Suminagashi Fireworks

Use marbling inks to make these Suminagashi inspired Fireworks pictures with your kids at home.
 Suminagnashi Fireworks Art Project for Kids
“Remember, Remember, the 5th of November,
Gunpowder, Treason and Plot”

Bonfire Night is the time of year I miss the most, now that I no longer live in the UK. I grew up on a farm and every year we would have family and friends over to drink hot tomato soup around a big bonfire. All wrapped up in our big coats and scarves.

We’d then “ohhh” and “ahhh” over fireworks bursting colorfully through the dark night sky. And not forgetting of course writing our names though the air using sparklers, which was my favourite bit!

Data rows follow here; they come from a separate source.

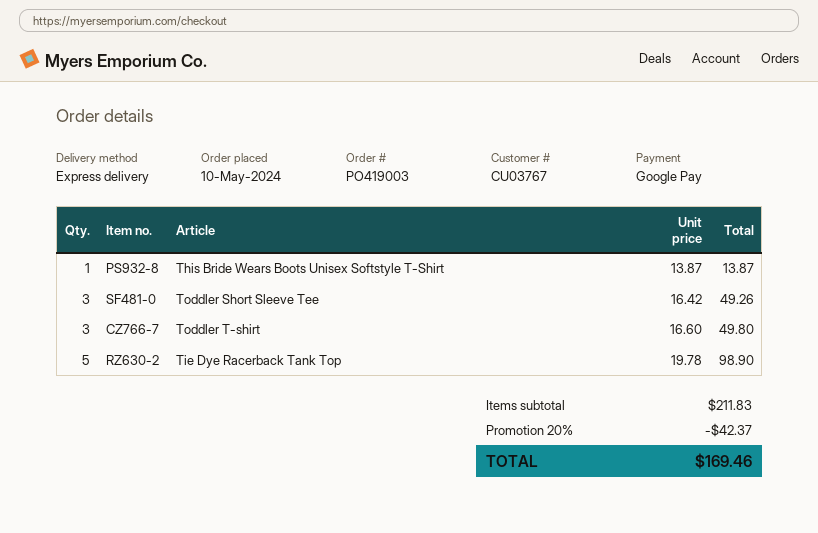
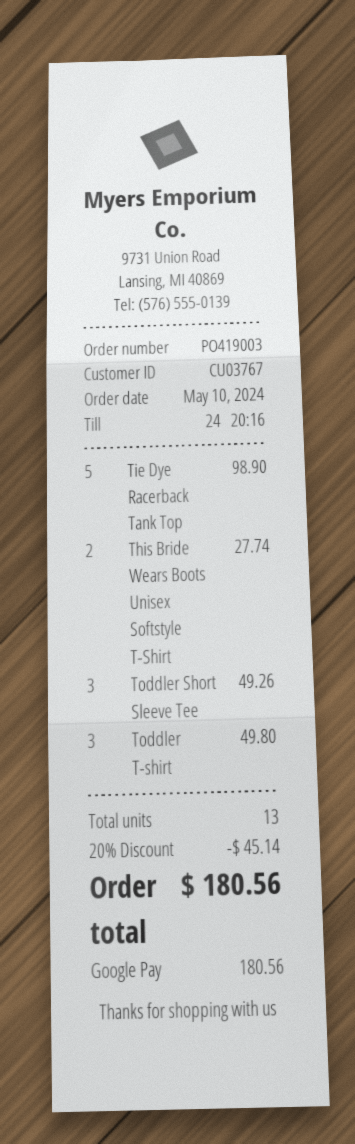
This Bride Wears Boots Unisex Softstyle T-Shirt: 1 for 13.87 -> 2 for 27.74
discount: 20% = 42.37 -> 20% = 45.14
total: 169.46 -> 180.56

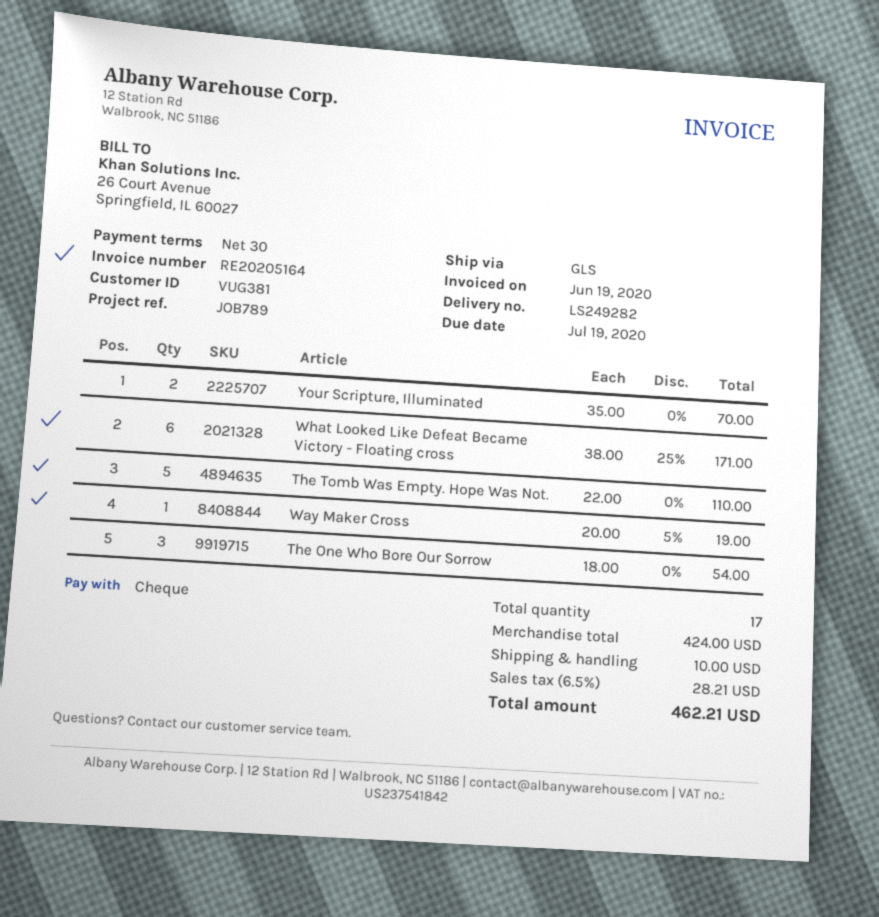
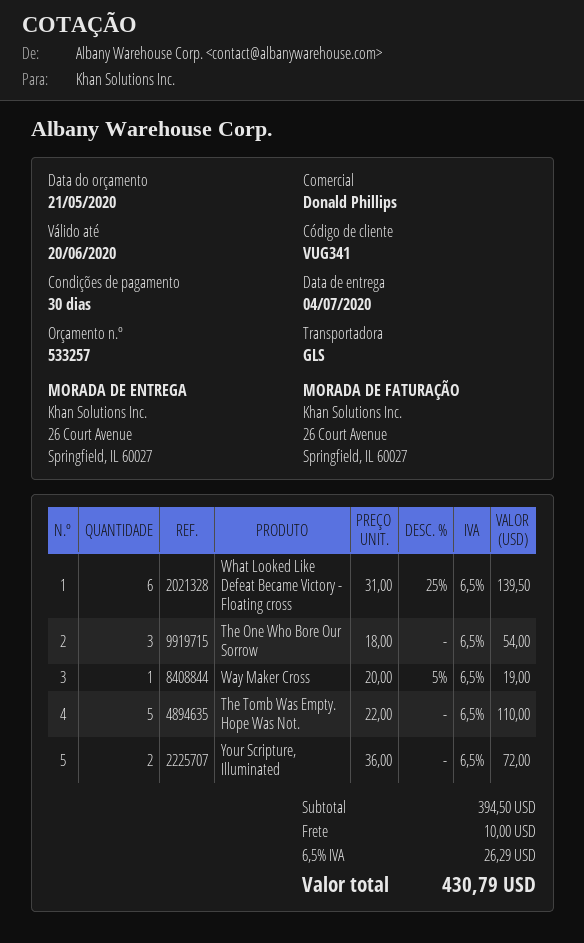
customer number: VUG381 -> VUG341
Your Scripture, Illuminated: 2 x 35.00 = 70.00 -> 2 x 36.00 = 72.00
What Looked Like Defeat Became Victory - Floating cross: 6 x 38.00 - 25% = 171.00 -> 6 x 31.00 - 25% = 139.50
subtotal: 424.00 -> 394.50
tax: 6.5% = 28.21 -> 6.5% = 26.29
total: 462.21 -> 430.79

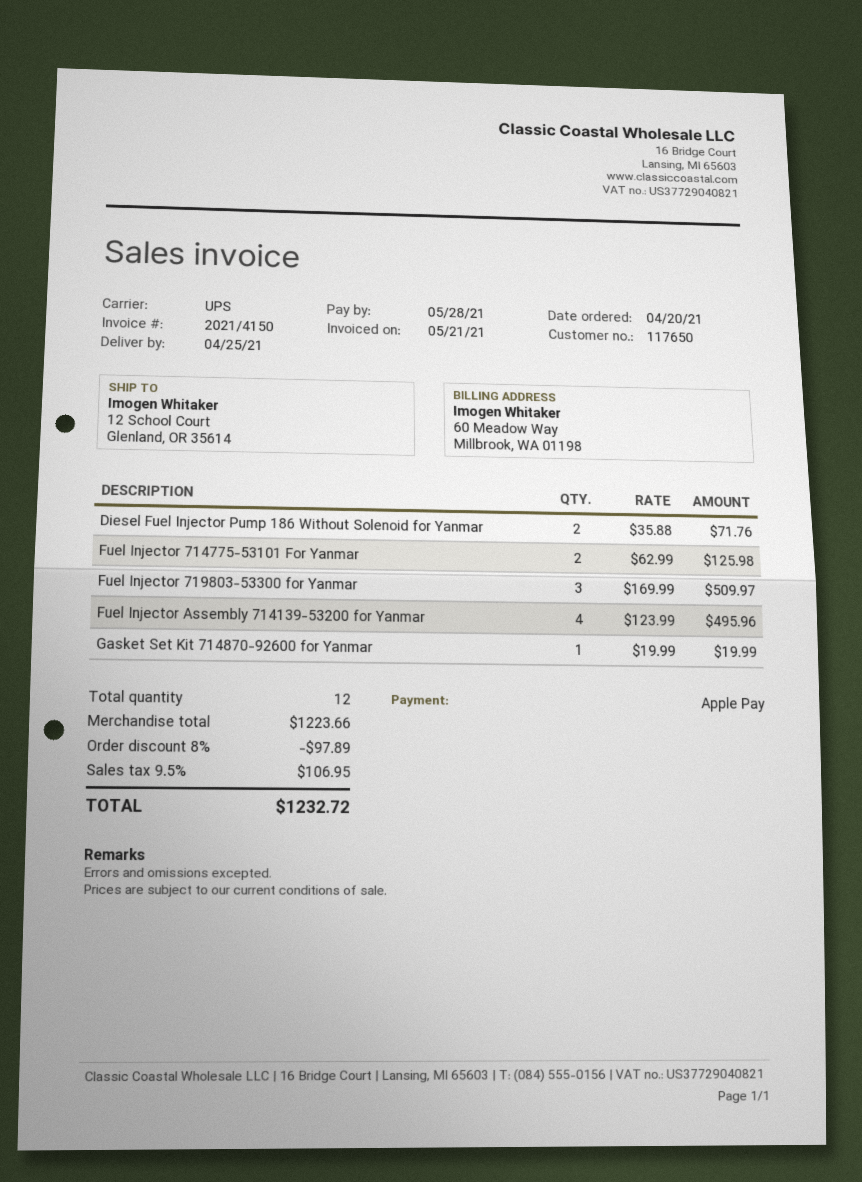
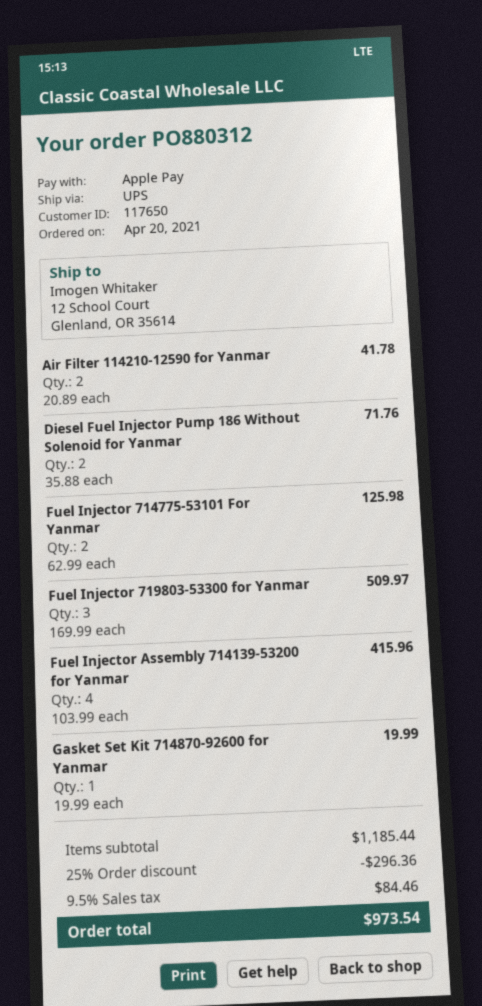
Fuel Injector Assembly 714139-53200 for Yanmar: 4 x 123.99 = 495.96 -> 4 x 103.99 = 415.96
Air Filter 114210-12590 for Yanmar: none -> 2 x 20.89 = 41.78
subtotal: 1223.66 -> 1185.44
discount: 8% = 97.89 -> 25% = 296.36
tax: 9.5% = 106.95 -> 9.5% = 84.46
total: 1232.72 -> 973.54

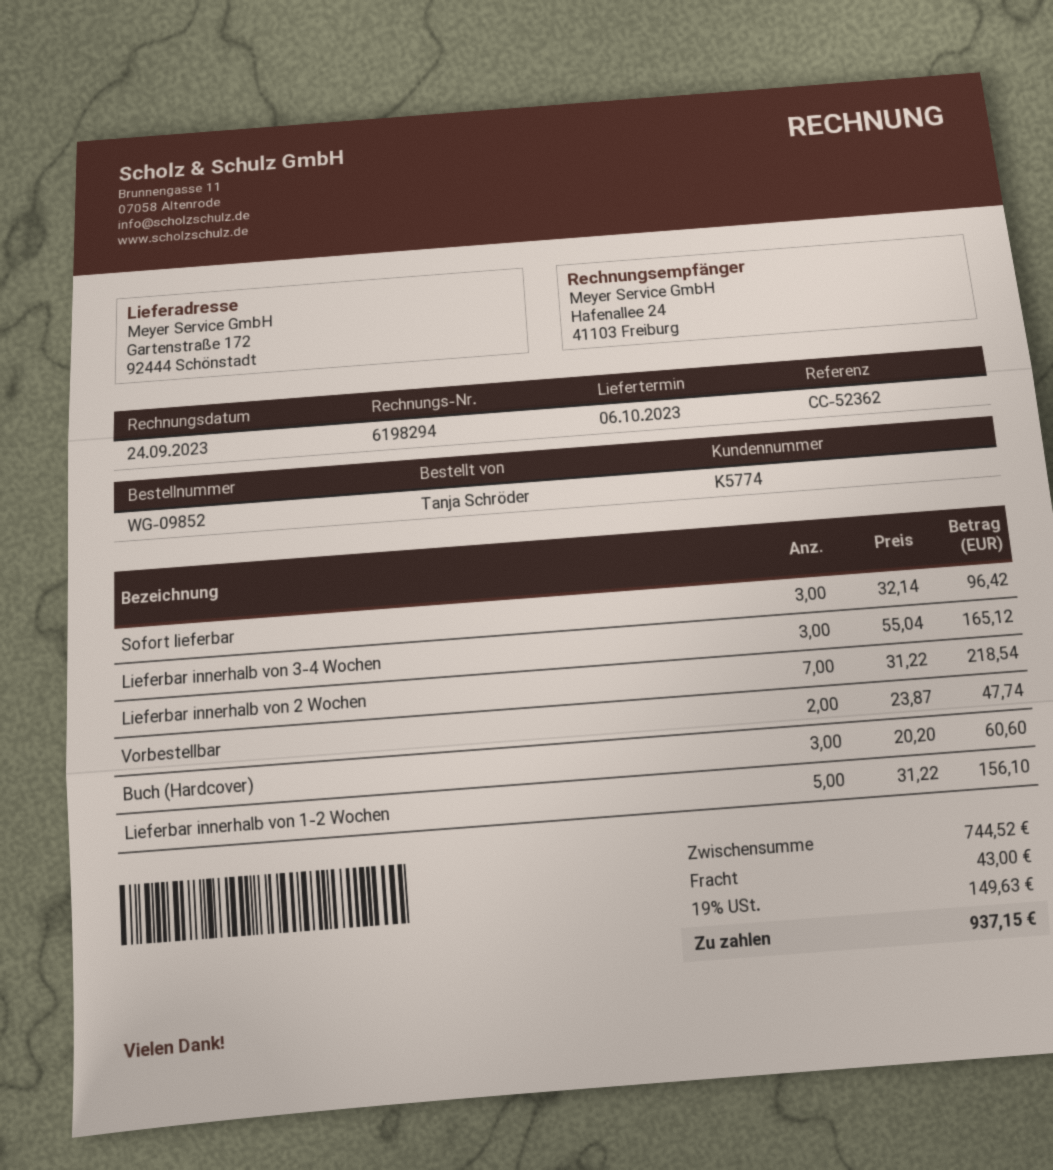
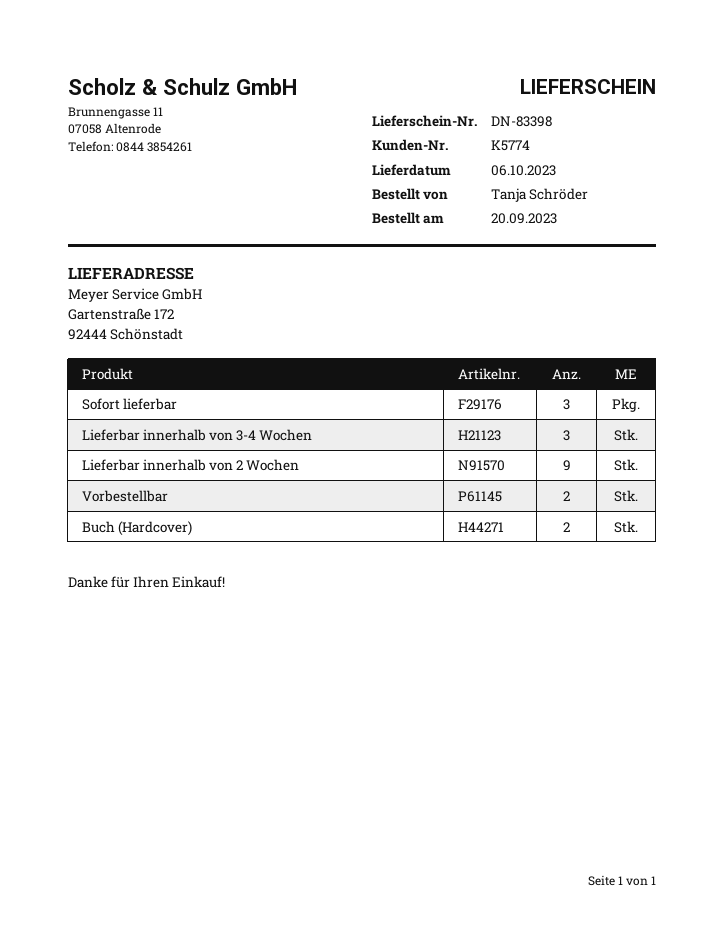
Lieferbar innerhalb von 2 Wochen: 7 -> 9
Buch (Hardcover): 3 -> 2
Lieferbar innerhalb von 1-2 Wochen: 5 -> none

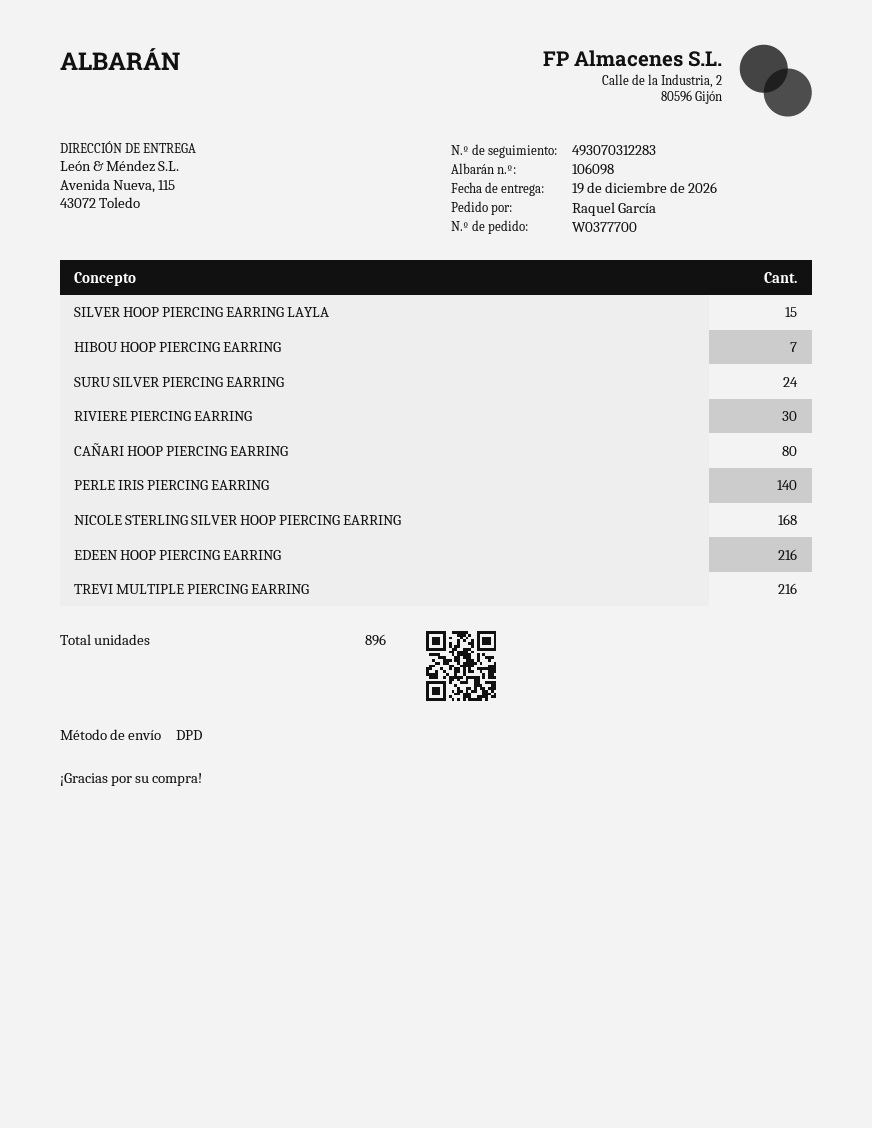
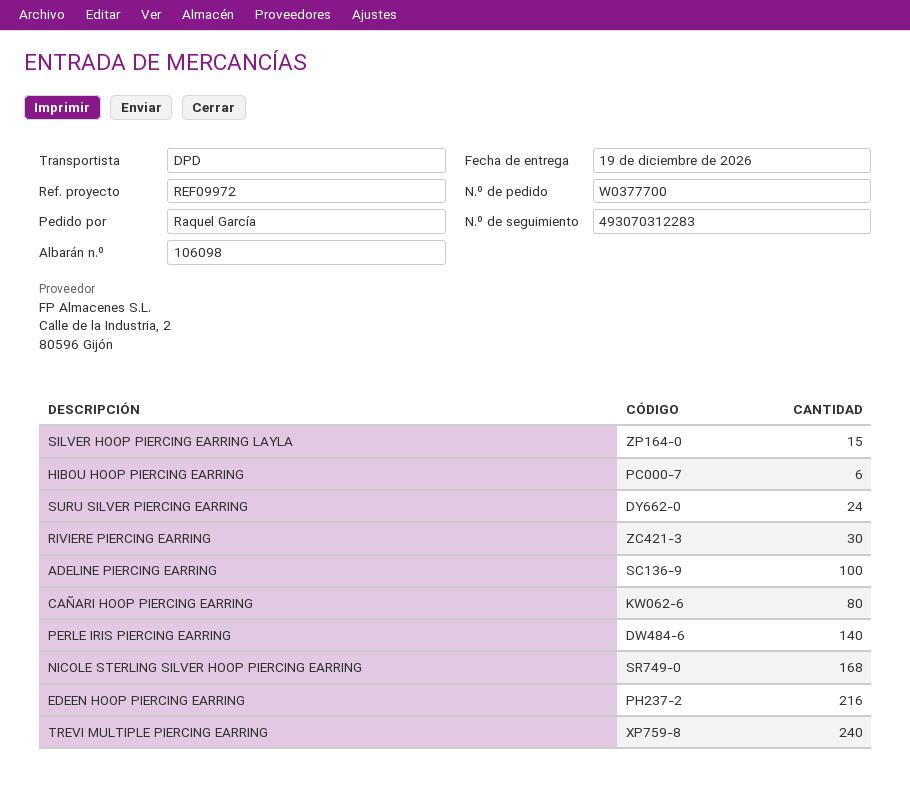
HIBOU HOOP PIERCING EARRING: 7 -> 6
TREVI MULTIPLE PIERCING EARRING: 216 -> 240
ADELINE PIERCING EARRING: none -> 100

Living over in Ireland, my kids miss out on Bonfire Night itself. But I wasn’t going to let them miss out on another Bonfire Night tradition I remember from school, making Fireworks pictures. I remember dipping coloured chalk into sugary water and then drawing sparkly fireworks out onto black paper. Do you remember doing these kinds of pictures? What other ways did you make fireworks pictures at school?

What is Suminagashi?

A friend introduced me to the wonderful world of Suminagashi recently. As she was telling me about it, I thought it would be an ideal way to create some Fireworks pictures.

“Suminagashi (墨 流 し) or “floating ink” is the process of marbling plain paper with water and ink to transform it into something vibrant and colorful. It originated in Japan as early as the 12th century.”

Affiliate link We used a set of Marbling Inks similar to these ones is our activity.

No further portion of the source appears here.